I never (well almost never) set up a real telnet capability onto the
firewall. Set up the tcp wrapper with a twist option that opens a
telnet connection to the authentication machine on the inner net (you
can probably use the TIS plug-gw (I think that is the tool) for
this). Then the single use password authentication is done on an
internal machine. Once that is done, use rlogin (you do allow
rsh/rlogin for all internal machines right?) to get from machine to
machine. Also, what I have also done is the following:
Internet -> gateway -> internal machine @ port 2300
I use the tcp wrapper on internal machines so that any telnet/rlogin
connections from the gateway cause the internet connection to be
severed. The connection at port X (2300 in this example) is the only
safe conduit for telnet from the outside to the inside anything else
triggers the network shutdown. This trick won't get crackers that
really know what they are doing since they will sit on the firewall
and wait for somebody to open a real connection and watch the ports
etc that are used to create a safe conduit (or they will just look
around the configuration files and dope it out for themselves), but it
will trip up less sophisticated crackers. While counting on obscurity
to provide security is a bad idea, there is nothing to say that a
little obscurity won't make your chances a bit better.
Also for the new skey from crimelab.com I have a set of patches for
the replacement login program that will drop into skey request mode if
the password is "secret". This way I can always get an skey
authentication even if I am coming from a host that normally wouldn't
require an skey authentication. This assumes that the engineers that
you have coming in across the internet will volutarily choose to use
skey instead of regular passwords.
(As an aside, you should probably consider requiring single use
passwords when logging into any machine from an "external" connection,
terminal servers, with modems, modems directly on a computer
etc. Harden the perimeter so that all sessions on your computers start
with a single use password authentication. People can hop from
computer to computer uinside your perimeter using rsh/rlogin or telnet
with regular passwords if they want (modulo evesdropping problems) but
to get a foothold on one of your computers they must provide the
proper single use key.)
> It seems like the only safe way to do this is to actually give the
> remote user an encrypted telnet capability so that even the clear
> passwords aren't sniffable at the remote site. Given this, I have
> two questions:
>
> 1) Am I *too* paranoid about all of this? Are we going too far?

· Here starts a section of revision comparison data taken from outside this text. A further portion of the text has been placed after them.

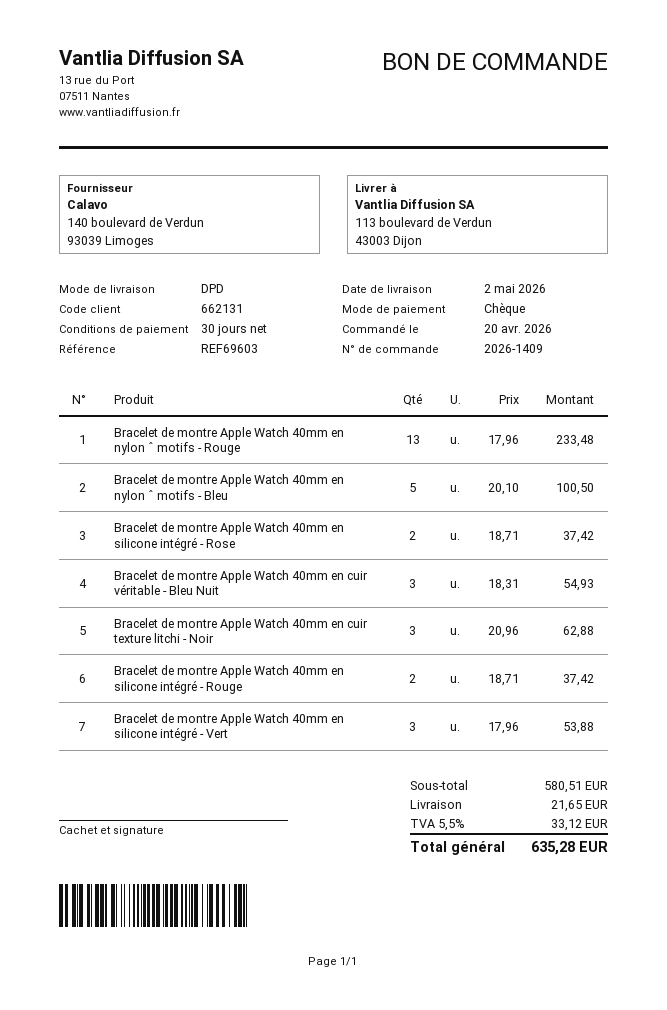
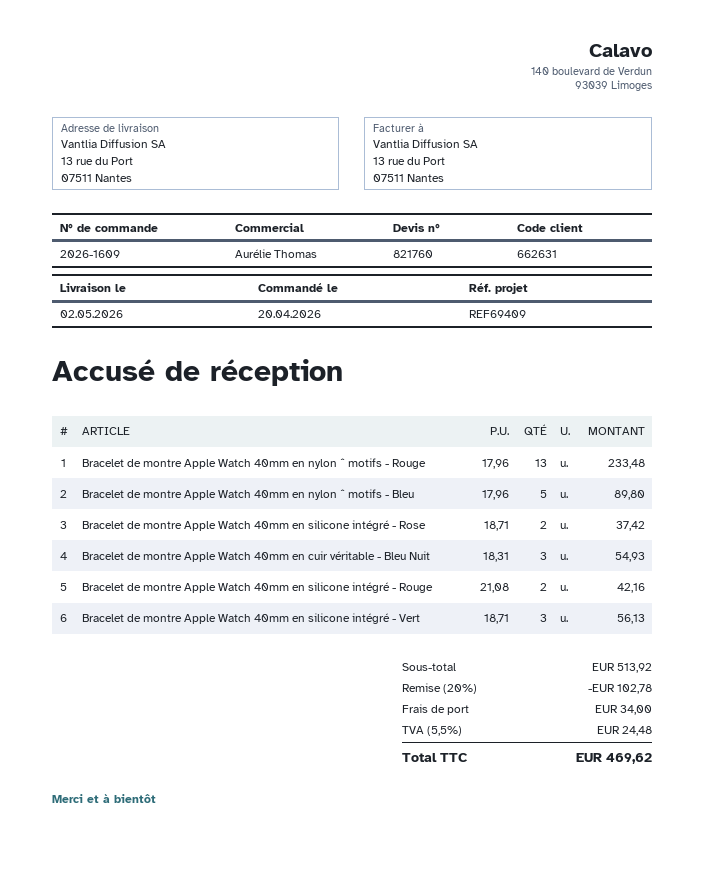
order number: 2026-1409 -> 2026-1609
customer number: 662131 -> 662631
reference: REF69603 -> REF69409
ship to: 113 boulevard de Verdun, 43003 Dijon -> 13 rue du Port, 07511 Nantes
Bracelet de montre Apple Watch 40mm en nylon ˆ motifs - Bleu: 5 x 20.10 = 100.50 -> 5 x 17.96 = 89.80
Bracelet de montre Apple Watch 40mm en cuir texture litchi - Noir: 3 x 20.96 = 62.88 -> none
Bracelet de montre Apple Watch 40mm en silicone intégré - Rouge: 2 x 18.71 = 37.42 -> 2 x 21.08 = 42.16
Bracelet de montre Apple Watch 40mm en silicone intégré - Vert: 3 x 17.96 = 53.88 -> 3 x 18.71 = 56.13
subtotal: 580.51 -> 513.92
discount: none -> 20% = 102.78
shipping: 21.65 -> 34.00
tax: 5.5% = 33.12 -> 5.5% = 24.48
total: 635.28 -> 469.62

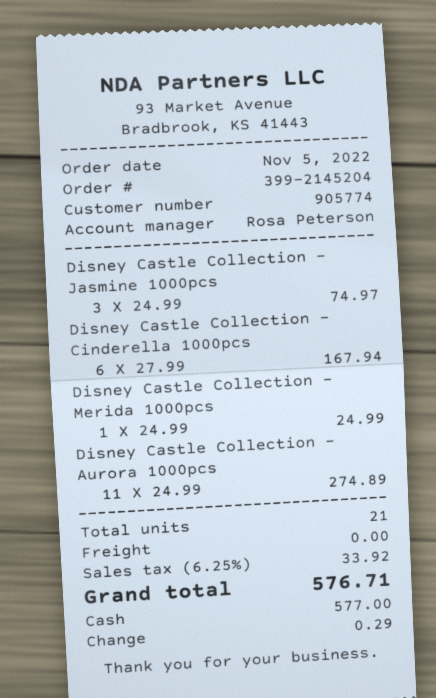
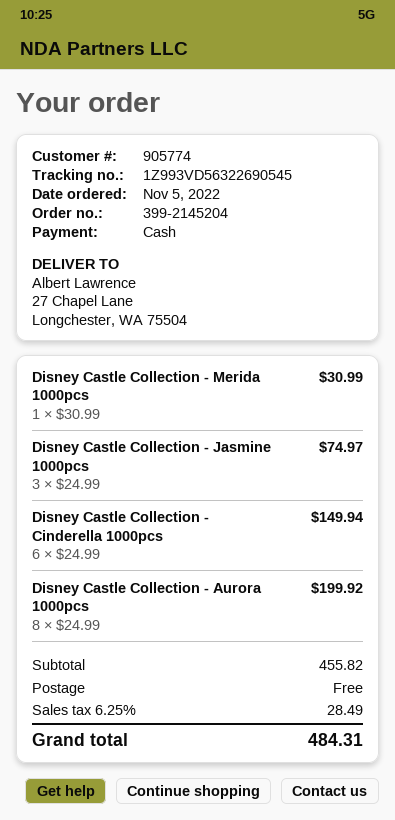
Disney Castle Collection - Cinderella 1000pcs: 6 x 27.99 = 167.94 -> 6 x 24.99 = 149.94
Disney Castle Collection - Merida 1000pcs: 1 x 24.99 = 24.99 -> 1 x 30.99 = 30.99
Disney Castle Collection - Aurora 1000pcs: 11 x 24.99 = 274.89 -> 8 x 24.99 = 199.92
tax: 6.25% = 33.92 -> 6.25% = 28.49
total: 576.71 -> 484.31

No. Passwords that are used internally should never go over the
net. Have the single use password authentication connect through the
firewall host so the authentication occurs on a "trusted" (rsh/rlogin)
machine on the internal net. You can also require double
authetication, once on the firewall and once on the internal machine,
although this get tedious to use if you make lots of short
connections.
> 2) If not, what are the restrictions for running encrypted telnet
> in other countries? Should we be concerned about this?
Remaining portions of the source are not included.